8- Weekend

4.1K 341 2
                                    

Aku selalu ada, betapa pun kamu tak menatap ke arahku. Di sini, masih di tempat yang sama.
***

Maura membolak balikan badannya sembari men-stalking instagram Nathan. Setelah pulang jonging dan membersihkan diri, ia langsung mengurung diri di kamar seperti yang biasa dilakukannya setiap hari minggu. Tak pernah ada interaksi dengan orang-orang rumah selain pembantu rumah tangganya. Maura akan makan sendiri jika merasa lapar lalu kembali ke kamarnya. Ia menahan diri untuk tak menonton televisi di ruang keluarga karena tak cukup mempunyai keberanian untuk bersitatap dengan sang papa yang kebetulan selalu ada di rumah setiap weekend.

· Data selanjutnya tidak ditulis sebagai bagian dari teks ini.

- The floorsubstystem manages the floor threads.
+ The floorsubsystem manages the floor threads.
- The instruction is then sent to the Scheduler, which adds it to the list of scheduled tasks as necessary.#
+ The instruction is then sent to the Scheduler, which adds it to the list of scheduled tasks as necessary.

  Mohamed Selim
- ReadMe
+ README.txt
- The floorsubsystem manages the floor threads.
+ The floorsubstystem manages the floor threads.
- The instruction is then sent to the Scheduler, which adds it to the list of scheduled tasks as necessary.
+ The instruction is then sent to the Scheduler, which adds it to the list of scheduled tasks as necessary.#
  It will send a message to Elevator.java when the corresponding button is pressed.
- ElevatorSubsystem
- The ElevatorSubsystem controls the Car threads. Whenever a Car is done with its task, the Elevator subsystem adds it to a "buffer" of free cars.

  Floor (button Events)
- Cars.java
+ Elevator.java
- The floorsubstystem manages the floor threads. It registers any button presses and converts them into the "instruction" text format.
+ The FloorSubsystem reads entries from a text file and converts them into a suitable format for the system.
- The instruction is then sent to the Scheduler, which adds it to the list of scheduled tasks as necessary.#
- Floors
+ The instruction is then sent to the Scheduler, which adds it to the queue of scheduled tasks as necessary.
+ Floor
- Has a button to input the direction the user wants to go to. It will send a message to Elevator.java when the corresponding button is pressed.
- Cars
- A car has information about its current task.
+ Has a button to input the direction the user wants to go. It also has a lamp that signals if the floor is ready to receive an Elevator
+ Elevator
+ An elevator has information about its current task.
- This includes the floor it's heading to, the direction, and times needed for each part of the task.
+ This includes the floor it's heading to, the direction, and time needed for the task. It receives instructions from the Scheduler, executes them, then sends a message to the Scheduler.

Dengan santai Maura melihat foto-foto Nathan tak bosan, sesekali bibirnya menyunggingkan senyuman. Menurut Maura hanya dengan melihat Nathan tertawa dalam foto saja sudah cukup membuatnya bahagia. Meski terkadang hatinya sangat iri sekali karena kebahagiaan Nathan bukan karena dirinya, tapi karena cewek yang setiap waktu menempel terus pada cowok itu. Ah, kenapa bukan Maura yang menjadi sahabat Nathan?

Sedang asik-asiknya memikirkan hubungan kedua insan tersebut, ponsel di genggamannya bergetar membuat Maura mengalihkan tatapan pada benda pipih di genggamannya. Ia mengerutkan keningnya membaca sederet pesan yang baru saja ia terima dari kakaknya. Maura sengaja tak menyimpan nomor sang kakak karena malas.

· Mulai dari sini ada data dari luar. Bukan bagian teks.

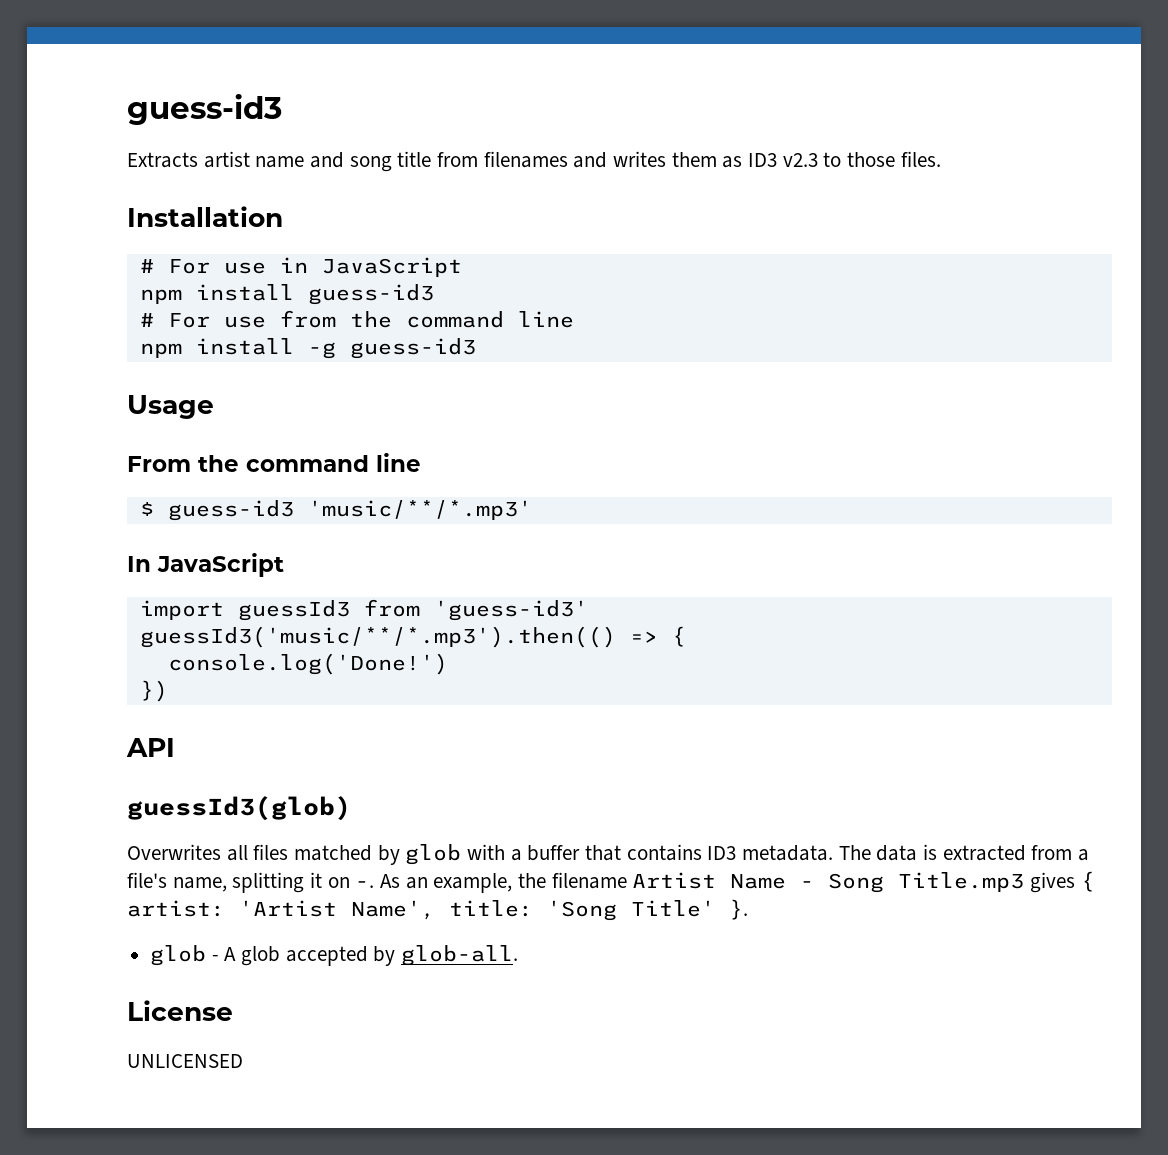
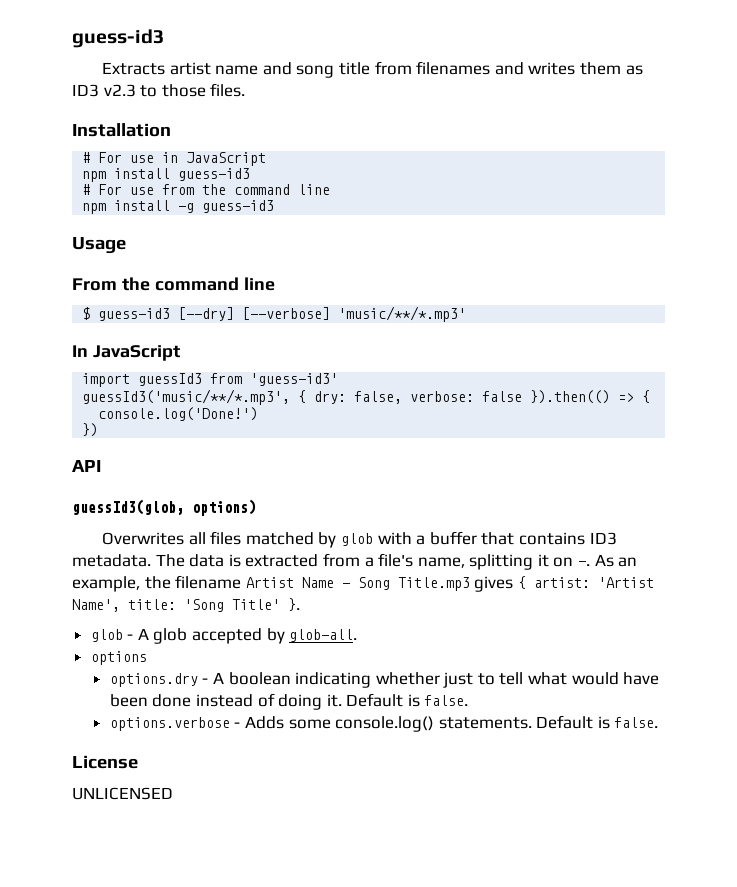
- $ guess-id3 'music/**/*.mp3'
+ $ guess-id3 [--dry] [--verbose] 'music/**/*.mp3'
- guessId3('music/**/*.mp3').then(() => {
+ guessId3('music/**/*.mp3', { dry: false, verbose: false }).then(() => {
- guessId3(glob)
+ guessId3(glob, options)
+ options
+ options.dry - A boolean indicating whether just to tell what would have been done instead of doing it. Default is false.
+ options.verbose - Adds some console.log() statements. Default is false.

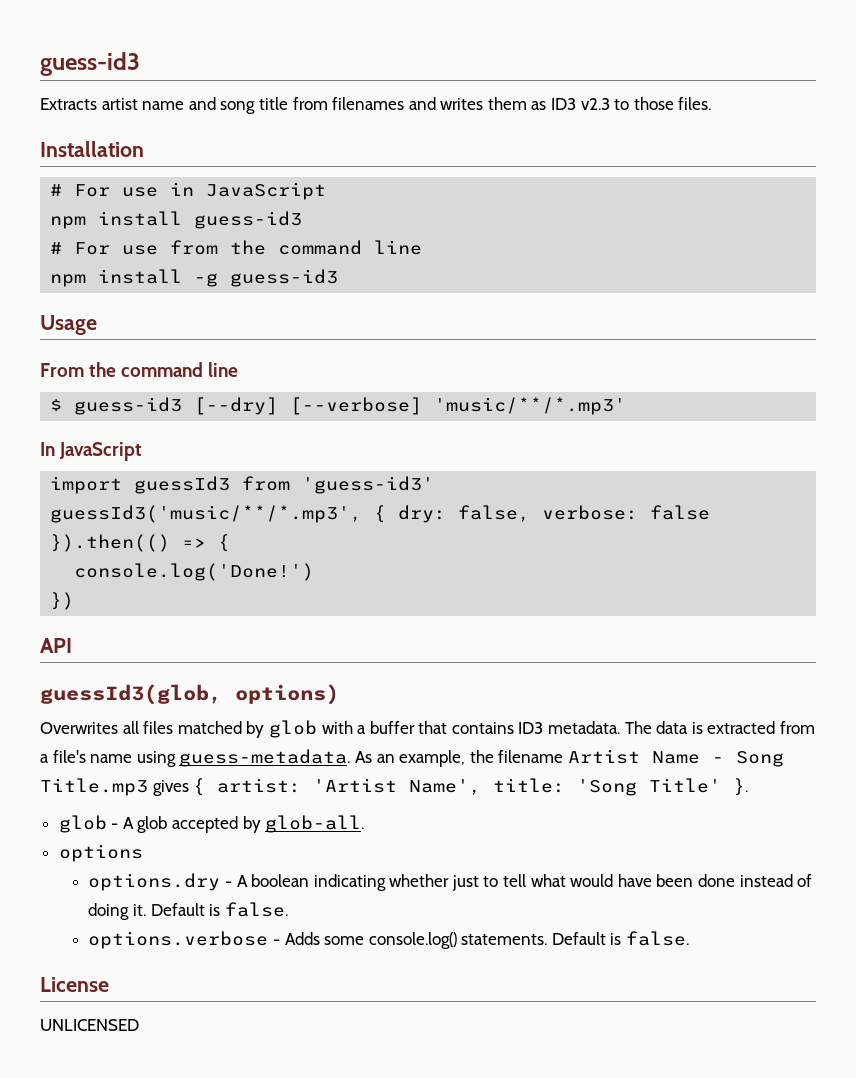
- The data is extracted from a file's name, splitting it on -.
+ The data is extracted from a file's name using guess-metadata.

0821xxxx: Jangan keluar kamar, temen-temen gue mau dateng!

Maura berjalan menuju jendela mengintip siapa yang datang di tengah terik seperti ini. Benar saja, dua cewek cantik keluar dari mobil tersebut yang disambut dengan pelukan hangat oleh sang kakak, mereka berjalan beriringan seperti tengah membahas sesuatu sambil berjalan ke arah pintu utama. Maura saja tidak pernah diperlakukan seperti itu sebagai adiknya.

Cewek itu menepuk keningnya, baru ingat bahwa ia mudah sekali kehausan. Bagaimana kalau nanti ia ingin minum? Tidak mungkin jika Maura harus turun ke bawah. Masih mending kalau tidak ketahuan, kalau ketahuan? Bisa menjadi masalah besar. Maura juga baru ingat bahwa mbak Nana sedang pergi keluar, tidak tahu kembali kapan. Jadi, ia tak bisa minta bantuan pada siapapun dan sudah dipastikan ia harus menahan diri untuk tak meminum air keran dari kamar mandinya.
***

"Wah, air gue abis nih. Padahal masih haus."

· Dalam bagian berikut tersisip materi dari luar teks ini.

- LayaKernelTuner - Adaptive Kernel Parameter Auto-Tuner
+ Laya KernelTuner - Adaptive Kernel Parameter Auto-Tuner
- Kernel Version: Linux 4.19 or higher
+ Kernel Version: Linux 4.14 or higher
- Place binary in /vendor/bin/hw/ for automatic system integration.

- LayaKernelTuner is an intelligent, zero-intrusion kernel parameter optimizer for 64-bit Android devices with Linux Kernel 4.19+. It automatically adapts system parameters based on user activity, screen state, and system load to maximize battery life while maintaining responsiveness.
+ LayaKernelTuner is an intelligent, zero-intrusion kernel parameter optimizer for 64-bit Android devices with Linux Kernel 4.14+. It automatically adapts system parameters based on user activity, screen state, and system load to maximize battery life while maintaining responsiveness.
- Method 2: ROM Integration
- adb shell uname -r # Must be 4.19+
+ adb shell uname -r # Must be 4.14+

"Yaudah sih, ambil aja sendiri Cin. Gak lupa, kan, letak dapurnya di mana?"

"Iya, Cin. Sekalian bawa cemilan yah kalau ada?" Cewek yang sejak tadi bergelut dengan handphone-nya ikut menanggapi.

"Kalau gak salah masih ada di kulkas. Ambil aja, Cin." Si empunya rumah menambahkan.

"Elo ish, sama tamu juga nyuruh-nyuruh."

"Kan sekalian, Cin."

"Iya deh, iya. Gue ambil dulu kalau gitu."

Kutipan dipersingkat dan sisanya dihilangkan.